Exercise prompt
A faithful transcription of all the data, images excluded, is the required answer.

(Before-and-after change data)
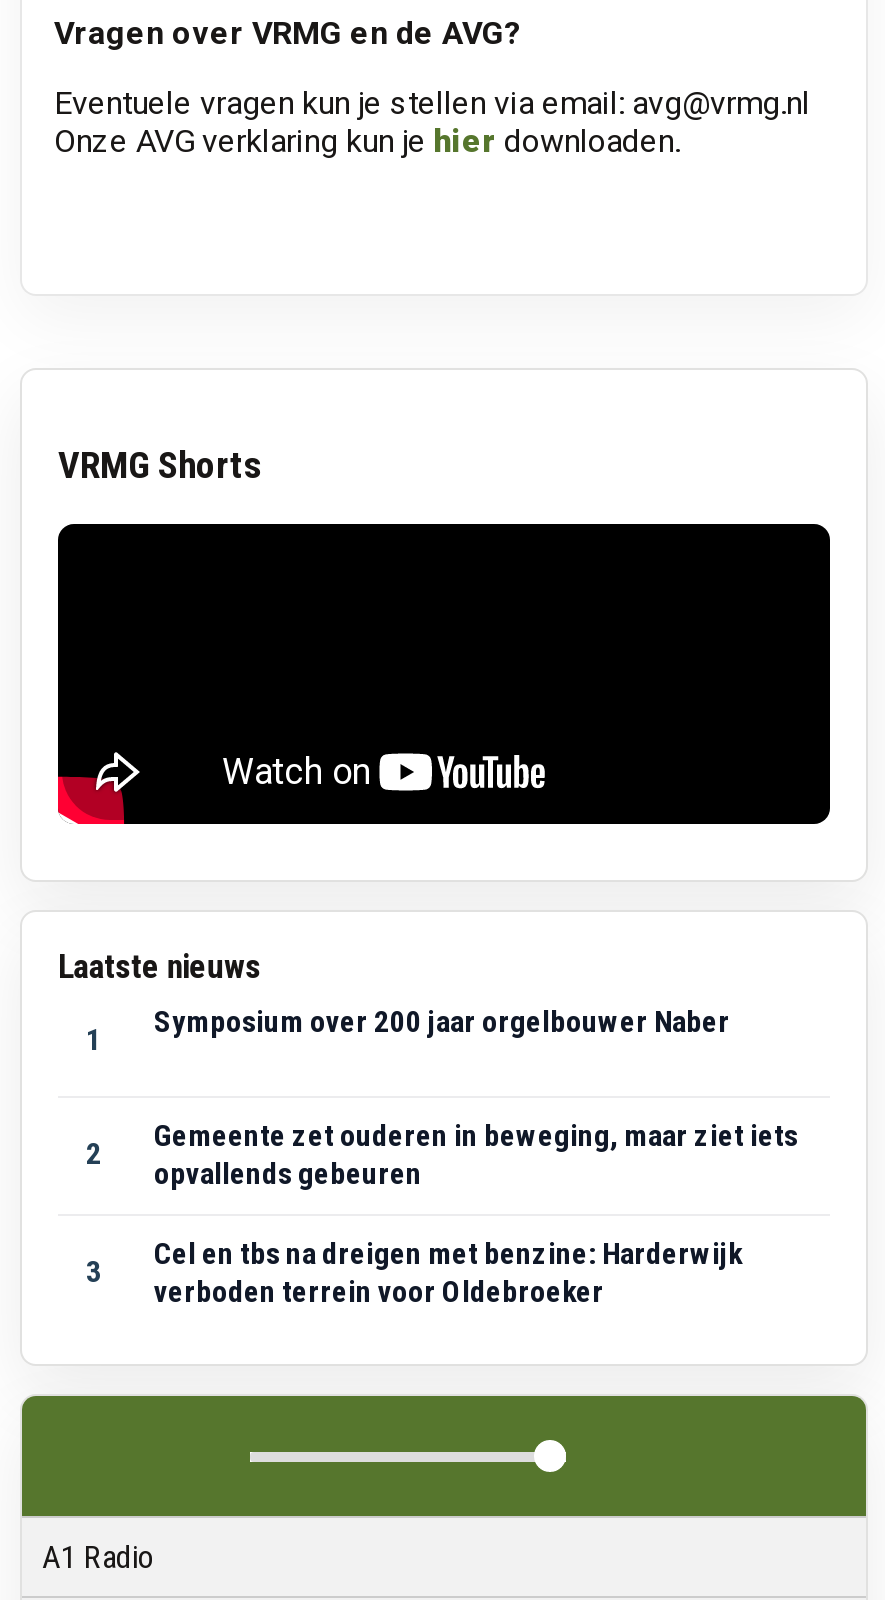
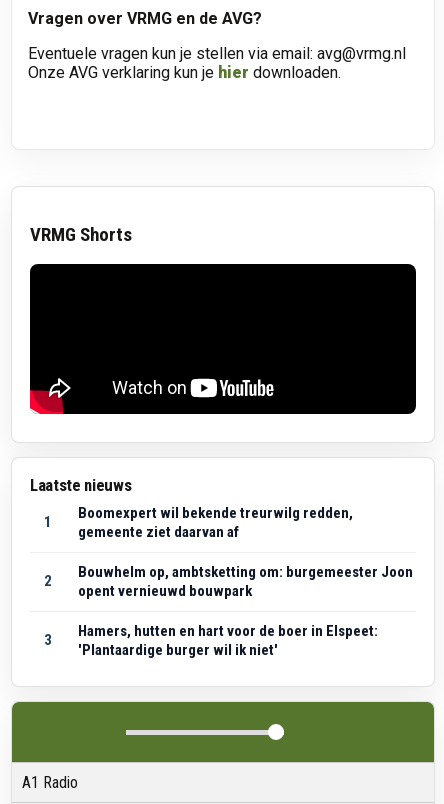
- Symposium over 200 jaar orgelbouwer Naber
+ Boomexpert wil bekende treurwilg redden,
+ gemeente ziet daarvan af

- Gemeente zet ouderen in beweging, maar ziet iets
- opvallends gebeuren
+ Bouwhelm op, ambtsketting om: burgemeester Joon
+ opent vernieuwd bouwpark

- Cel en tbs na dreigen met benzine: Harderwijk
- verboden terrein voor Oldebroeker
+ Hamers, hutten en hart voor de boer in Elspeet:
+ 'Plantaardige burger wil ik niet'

Answer to this problem
- Symposium over 200 jaar orgelbouwer Naber
+ Boomexpert wil bekende treurwilg redden,
+ gemeente ziet daarvan af

- Gemeente zet ouderen in beweging, maar ziet iets
- opvallends gebeuren
+ Bouwhelm op, ambtsketting om: burgemeester Joon
+ opent vernieuwd bouwpark

- Cel en tbs na dreigen met benzine: Harderwijk
- verboden terrein voor Oldebroeker
+ Hamers, hutten en hart voor de boer in Elspeet:
+ 'Plantaardige burger wil ik niet'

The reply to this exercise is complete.